25 July 2010
Motion tweens in Adobe Flash Professional are applied to symbol instances and text fields. Only symbol instances and text fields can be tweened; all other object types are automatically wrapped in a symbol when a tween is applied to them. The symbol instance can contain nested symbols, which can themselves be tweened on their own timelines.
The minimal building block in a tween layer is a tween span. A tween span in a tween layer can contain only one symbol instance. The symbol instance is called the target instance of the tween span.
Only one symbol can be used at a time in a motion tween. If you add a second symbol to a tween span, Flash replaces the original symbol in the tween. You can change the target object of a tween by dragging a different symbol from the Library onto the tween span in the Timeline. You can delete the symbol from a tween layer without removing or breaking the tween. This allows you to add a different symbol instance to the tween at a later time. You can also change the type of the target symbol (button, graphic, or movie clip) of a tween span.

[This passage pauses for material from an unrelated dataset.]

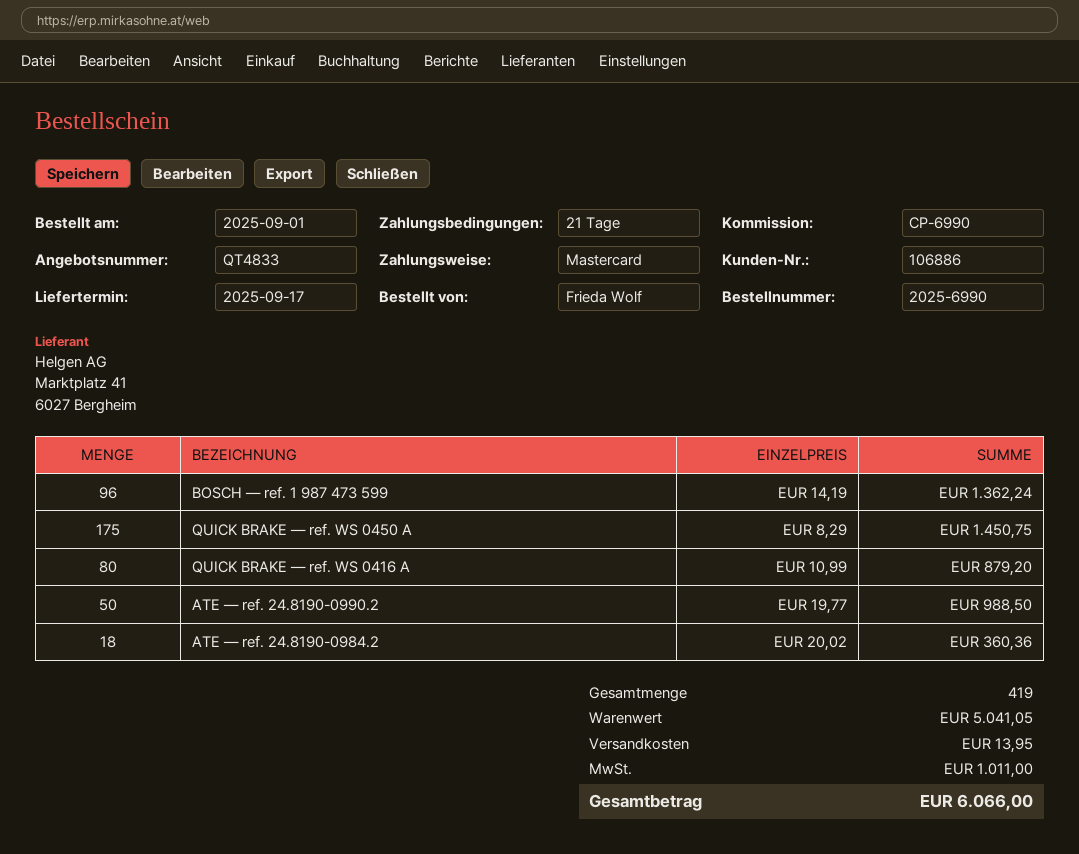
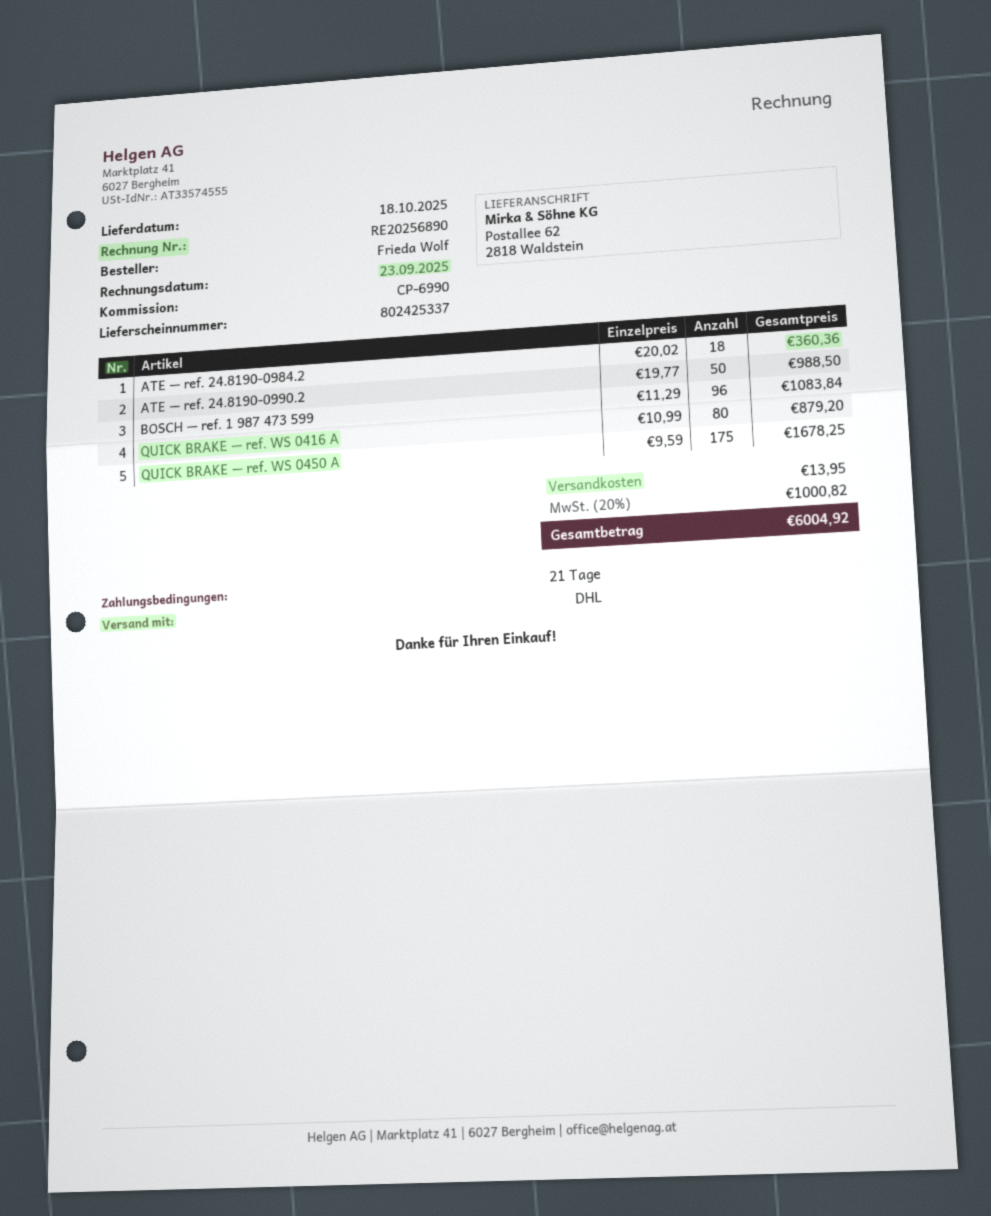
delivery date: 2025-09-17 -> 2025-10-18
BOSCH — ref. 1 987 473 599: 96 x 14.19 = 1362.24 -> 96 x 11.29 = 1083.84
QUICK BRAKE — ref. WS 0450 A: 175 x 8.29 = 1450.75 -> 175 x 9.59 = 1678.25
tax: 1011.00 -> 1000.82
total: 6066.00 -> 6004.92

You can edit individual property keyframes on Stage, in the Property inspector, or in the Motion Editor.
A tween layer can contain tween spans as well as static frames and ActionScript. However, frames of a tween layer in a tween span cannot contain objects other than the tweened object. To add additional objects in the same frame, place them on separate layers.
When a tween contains motion, a motion path appears on the Stage. The motion path shows the position of the tweened object in each frame.
Apply easing to motion tweens to vary the rate in which the animation moves; if no ease setting is applied, the animation moves at a consistent rate on each frame throughout the tween.